Description of the task:
Exact copies of all entries are needed. Pictures are to be left out.

(Itemized modification records)
- Opening Delimiter -

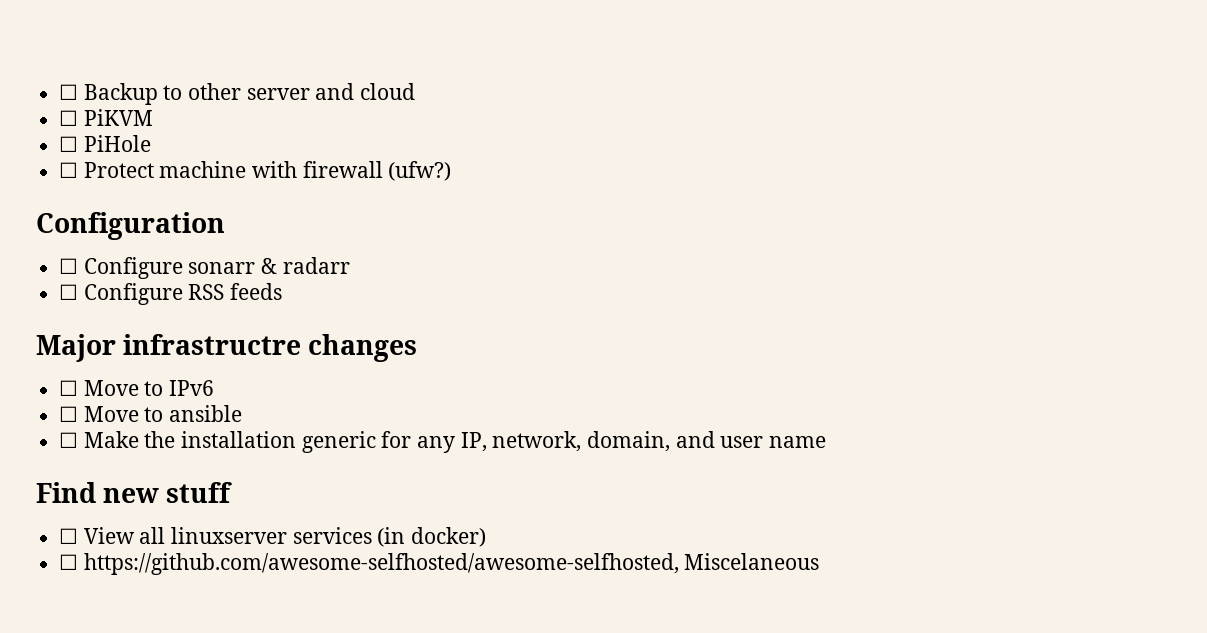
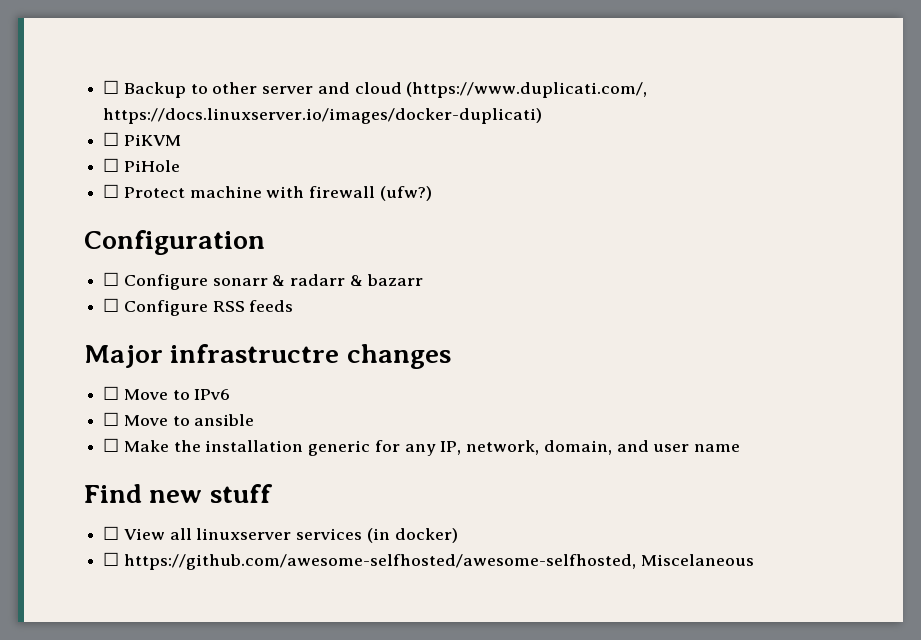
- ☐ Backup to other server and cloud
+ ☐ Backup to other server and cloud (https://www.duplicati.com/, https://docs.linuxserver.io/images/docker-duplicati)
- ☐ Configure sonarr & radarr
+ ☐ Configure sonarr & radarr & bazarr

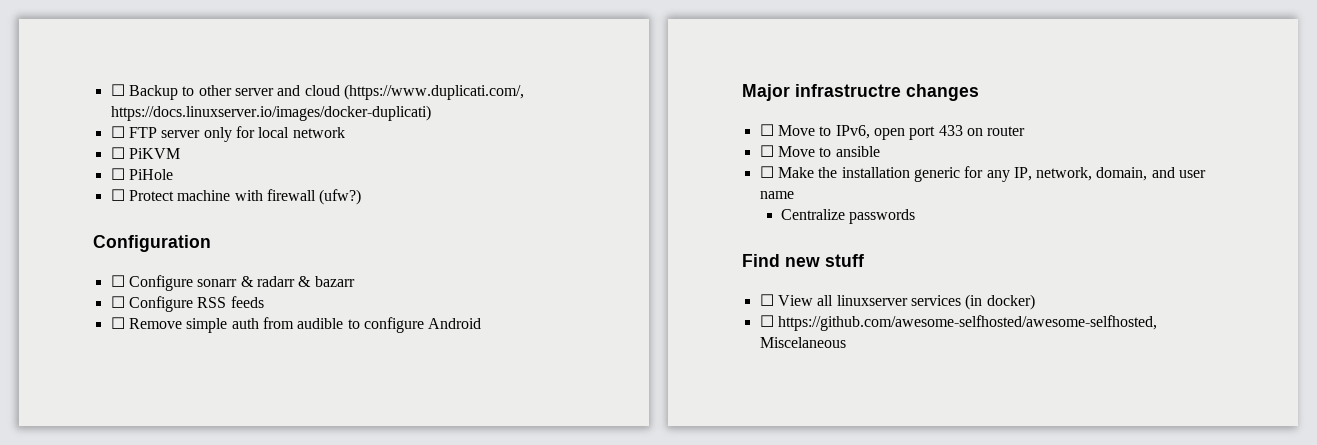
+ ☐ FTP server only for local network
+ ☐ Remove simple auth from audible to configure Android
- ☐ Move to IPv6
+ ☐ Move to IPv6, open port 433 on router
+ Centralize passwords

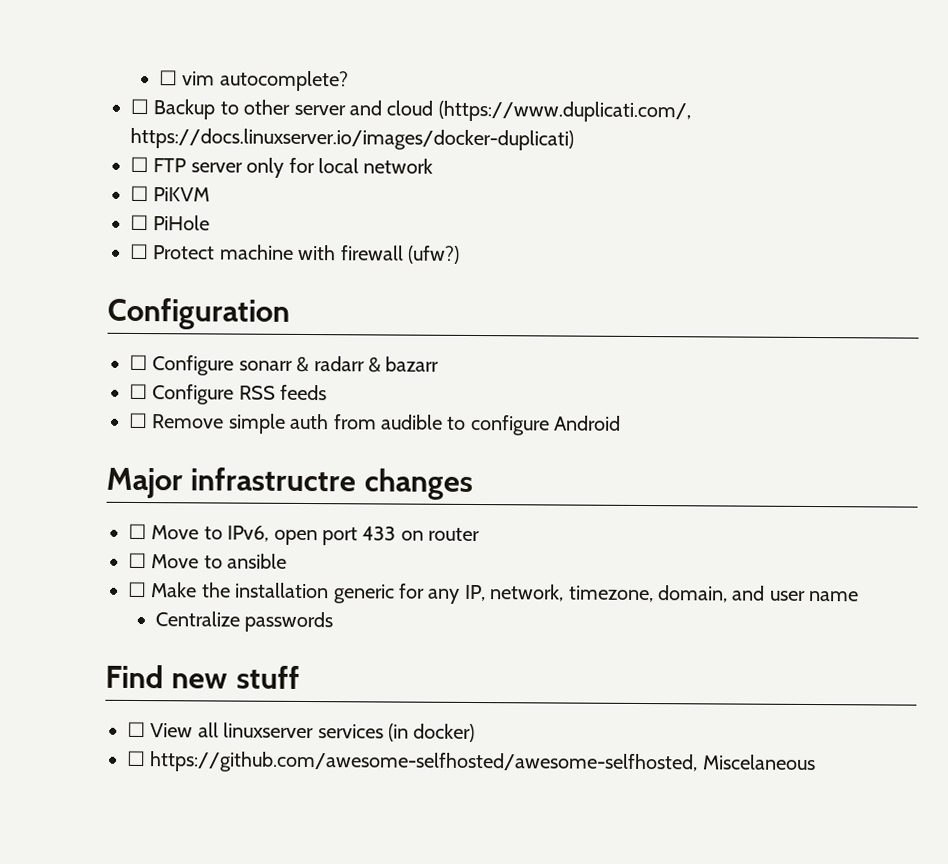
+ ☐ vim autocomplete?
- ☐ Make the installation generic for any IP, network, domain, and user name
+ ☐ Make the installation generic for any IP, network, timezone, domain, and user name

- Closing Delimiter -

Your response:
- ☐ Backup to other server and cloud
+ ☐ Backup to other server and cloud (https://www.duplicati.com/, https://docs.linuxserver.io/images/docker-duplicati)
- ☐ Configure sonarr & radarr
+ ☐ Configure sonarr & radarr & bazarr

+ ☐ FTP server only for local network
+ ☐ Remove simple auth from audible to configure Android
- ☐ Move to IPv6
+ ☐ Move to IPv6, open port 433 on router
+ Centralize passwords

+ ☐ vim autocomplete?
- ☐ Make the installation generic for any IP, network, domain, and user name
+ ☐ Make the installation generic for any IP, network, timezone, domain, and user name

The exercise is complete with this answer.